February 16, 2022

“Whatever is done for Africa without the African people is not for Africa.”

A joint declaration of Social Movements and Peasant farmers, Faith-Based Organizations and CSO delivered at the “African People’s Summit” ahead of the 6th EU-Africa Summit, demanding more space for CSO and measures to guarantee land justice and agroecology. View the link CIDSE page here.

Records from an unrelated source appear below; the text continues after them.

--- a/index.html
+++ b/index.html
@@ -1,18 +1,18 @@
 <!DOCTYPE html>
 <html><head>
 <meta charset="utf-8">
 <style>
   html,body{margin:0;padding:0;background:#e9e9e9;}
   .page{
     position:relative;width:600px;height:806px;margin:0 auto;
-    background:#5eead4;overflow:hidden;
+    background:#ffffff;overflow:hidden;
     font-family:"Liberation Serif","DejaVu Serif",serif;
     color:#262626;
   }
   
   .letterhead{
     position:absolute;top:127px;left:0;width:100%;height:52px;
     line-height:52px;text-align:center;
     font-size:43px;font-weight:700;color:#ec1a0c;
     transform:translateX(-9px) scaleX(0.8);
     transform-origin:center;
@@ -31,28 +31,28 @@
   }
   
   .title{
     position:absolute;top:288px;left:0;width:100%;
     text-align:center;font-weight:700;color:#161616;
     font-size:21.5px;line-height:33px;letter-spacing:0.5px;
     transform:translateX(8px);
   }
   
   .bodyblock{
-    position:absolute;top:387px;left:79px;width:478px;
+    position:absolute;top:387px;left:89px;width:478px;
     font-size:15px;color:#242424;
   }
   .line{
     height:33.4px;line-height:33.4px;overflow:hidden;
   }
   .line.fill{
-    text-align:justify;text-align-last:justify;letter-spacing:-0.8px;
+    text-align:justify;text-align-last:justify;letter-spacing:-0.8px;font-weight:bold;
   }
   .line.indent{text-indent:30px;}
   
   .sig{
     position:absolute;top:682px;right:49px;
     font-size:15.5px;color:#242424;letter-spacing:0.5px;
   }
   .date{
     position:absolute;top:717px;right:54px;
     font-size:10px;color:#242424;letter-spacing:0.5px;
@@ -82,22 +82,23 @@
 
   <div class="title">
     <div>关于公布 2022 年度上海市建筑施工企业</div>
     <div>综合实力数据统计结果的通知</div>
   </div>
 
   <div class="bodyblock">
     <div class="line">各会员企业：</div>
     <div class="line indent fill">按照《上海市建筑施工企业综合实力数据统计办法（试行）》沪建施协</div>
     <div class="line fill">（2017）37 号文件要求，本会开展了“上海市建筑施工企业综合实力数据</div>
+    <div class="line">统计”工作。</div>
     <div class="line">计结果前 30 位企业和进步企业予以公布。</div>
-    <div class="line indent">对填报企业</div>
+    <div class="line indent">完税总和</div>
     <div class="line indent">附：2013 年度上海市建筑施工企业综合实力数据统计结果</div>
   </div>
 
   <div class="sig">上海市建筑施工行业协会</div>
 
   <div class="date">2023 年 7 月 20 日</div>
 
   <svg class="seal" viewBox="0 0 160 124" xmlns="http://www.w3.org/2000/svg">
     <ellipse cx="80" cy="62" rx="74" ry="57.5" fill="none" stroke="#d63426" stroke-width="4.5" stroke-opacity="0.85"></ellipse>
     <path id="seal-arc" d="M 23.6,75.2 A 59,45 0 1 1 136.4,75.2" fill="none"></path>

We, members of a broad alliance of social and peasants movements[1], faith-based organisations and civil society[2] across Africa and Europe observe with great apprehension as the EU and the African Union hold their 6th summit. Over the last 20 years of partnership, we have not seen any significant added benefit from this partnership, which has failed to improve the livelihoods of African rural communities. This partnership and similar ones with other regions of the world have shown themselves to rather be shadow structures that facilitate the grabbing of land, the plundering of natural resources, ongoing corporate impunity with the complicity of national and international authorities, with aggressive market expansion that comes at the expense of people’s prosperity and habitats. 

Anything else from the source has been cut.